======== EXERCISE MATERIALS ========

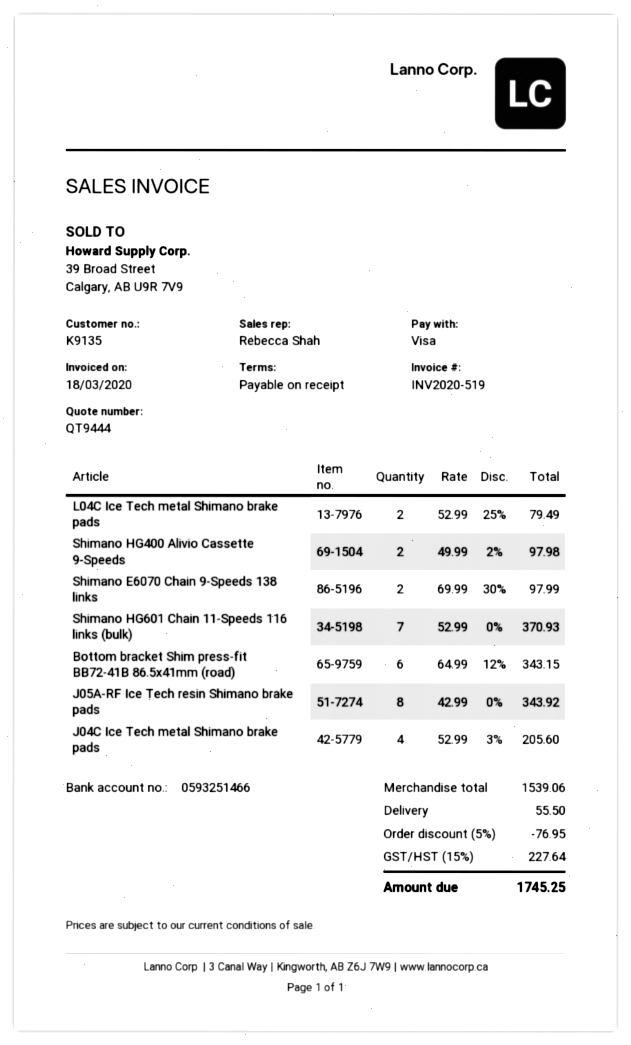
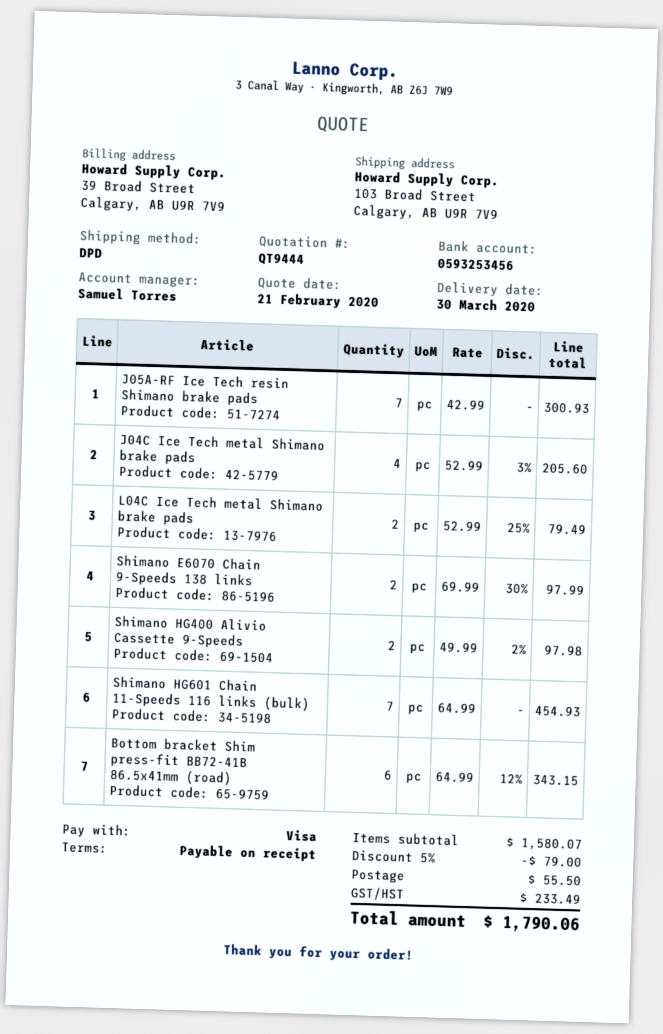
sales rep: Rebecca Shah -> Samuel Torres
bank account: 0593251466 -> 0593253456
Shimano HG601 Chain 11-Speeds 116 links (bulk): 7 x 52.99 = 370.93 -> 7 x 64.99 = 454.93
J05A-RF Ice Tech resin Shimano brake pads: 8 x 42.99 = 343.92 -> 7 x 42.99 = 300.93
subtotal: 1539.06 -> 1580.07
discount: 5% = 76.95 -> 5% = 79.00
tax: 227.64 -> 233.49
total: 1745.25 -> 1790.06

========

*WHAT YOU SHOULD DO*
Print every entry exactly as written, without the pictures.

*WRITTEN RESPONSE*
sales rep: Rebecca Shah -> Samuel Torres
bank account: 0593251466 -> 0593253456
Shimano HG601 Chain 11-Speeds 116 links (bulk): 7 x 52.99 = 370.93 -> 7 x 64.99 = 454.93
J05A-RF Ice Tech resin Shimano brake pads: 8 x 42.99 = 343.92 -> 7 x 42.99 = 300.93
subtotal: 1539.06 -> 1580.07
discount: 5% = 76.95 -> 5% = 79.00
tax: 227.64 -> 233.49
total: 1745.25 -> 1790.06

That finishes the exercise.